Es liegt ziemlich auf der Hand, dass die Drehbuchautoren einmal davon
träumten, aus zwei unterschiedlichen Formen von Männlichkeit eine
treffsichere Komödie zu machen, doch Regisseur Sean Anders begnügt
sich damit, auf die Kombination und den Gegensatz von Will Ferrell und Mark
Wahlberg zu setzen, womit er die Möglichkeiten des Stoffes allerdings verschenkt.
Als der virile, durchtrainierte und auch bestens vernetzte Dusty sich ins noch
sehr fragile Familienleben seiner Ex drängt, ist Brad chancenlos, zumal
Dusty ihm auch in Sachen Charme und Eloquenz meilenweit überlegen ist.

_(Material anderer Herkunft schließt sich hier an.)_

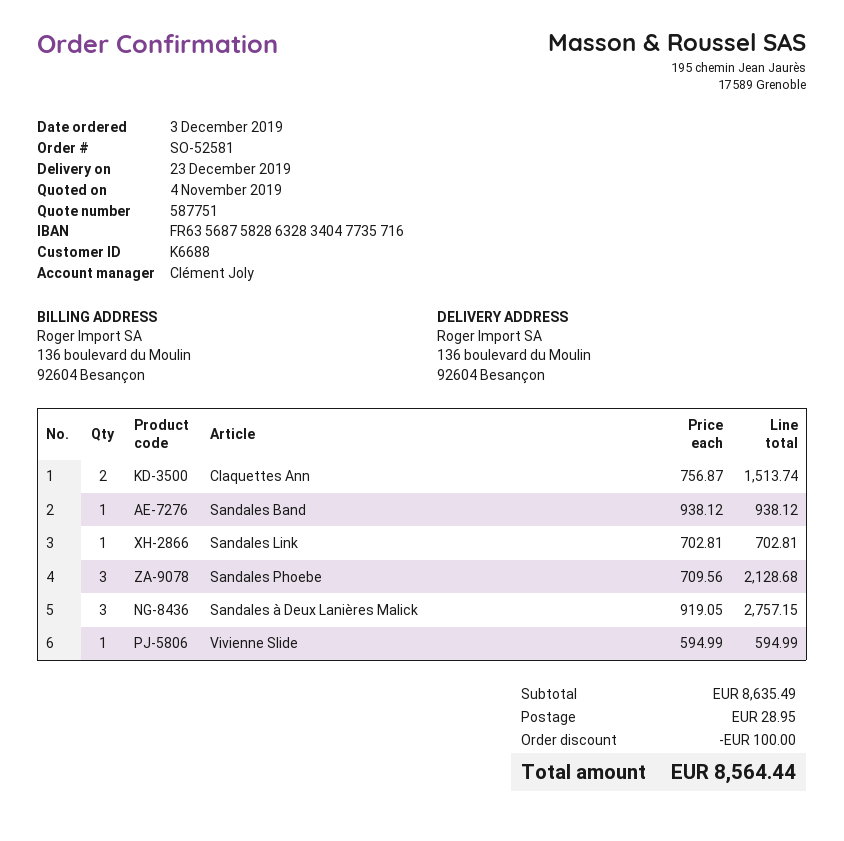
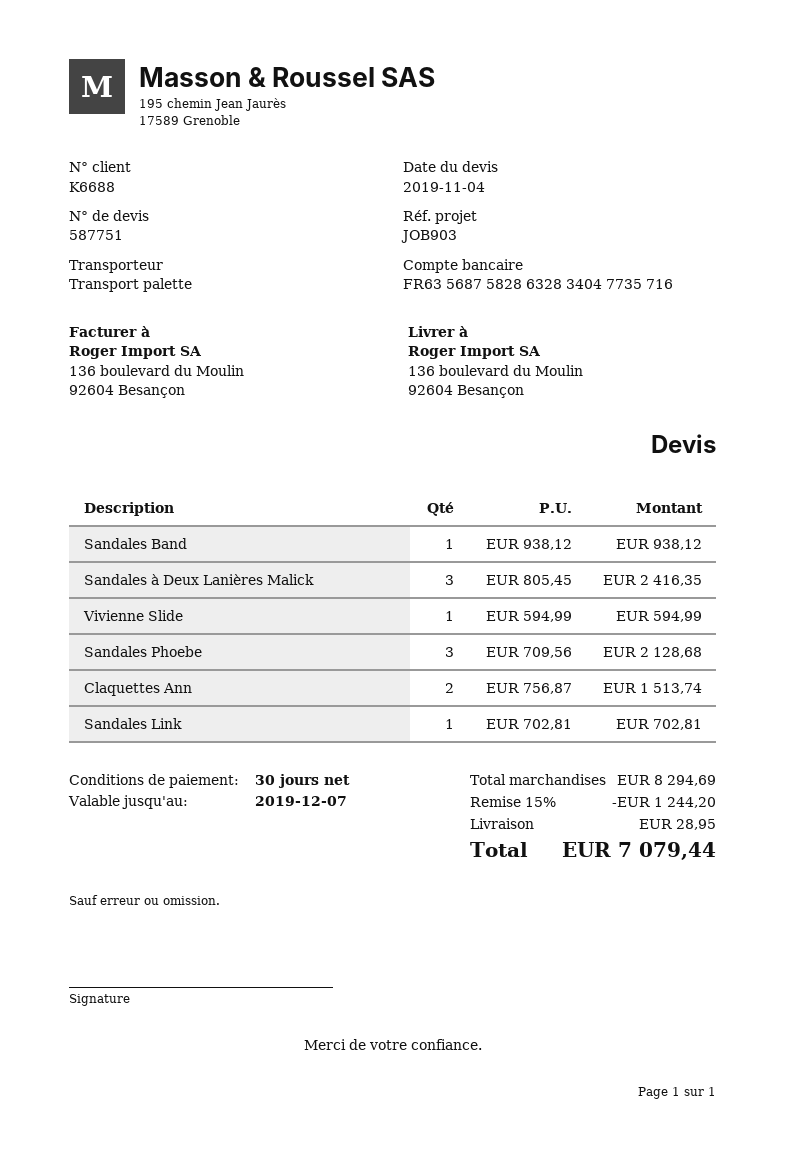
Sandales à Deux Lanières Malick: 3 x 919.05 = 2757.15 -> 3 x 805.45 = 2416.35
subtotal: 8635.49 -> 8294.69
discount: 100.00 -> 1244.20
total: 8564.44 -> 7079.44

Was folgt, ist eine Reihe aberwitziger bis abgründiger Situationen, in
denen es um politisch korrekte Sprache, Rassismus und Strategien des Widerstands
gegen Mobbing in der Schule geht, aber auch ums Motorradfahren, den Bau eines
Baumhauses und äußerste Erniedrigungen in der Öffentlichkeit,
wobei Brad wenig überraschend eine so schlechte Figur abgibt, dass selbst
Sarah kurzzeitig die Geduld verliert.
Ein interessanter Kniff des Films besteht darin, Brad, dessen Destruktion man miterlebt, immer ein wenig unsympathischer als Dusty zu zeichnen, der keinen Hehl daraus macht, dass er seine Familie zurückwill. Aber eher wie eine Auszeichnung bei einem Wettbewerb denn in der konkreten Funktion als Dad. Einmal erzählt Brad dem von einer Viertklässlerin gemobbten Dylan eine Episode aus seiner eigenen Kindheit in zwei Varianten: einer heroischen und einer realen. Das Fazit: Wenn man nicht so wie Brad enden will, muss man zu kämpfen lernen. Allerdings, so lernt man später, gilt es dabei stets, das Geschlecht des Gegenübers mitzudenken, da sonst manchem Tritt das Ziel fehlt.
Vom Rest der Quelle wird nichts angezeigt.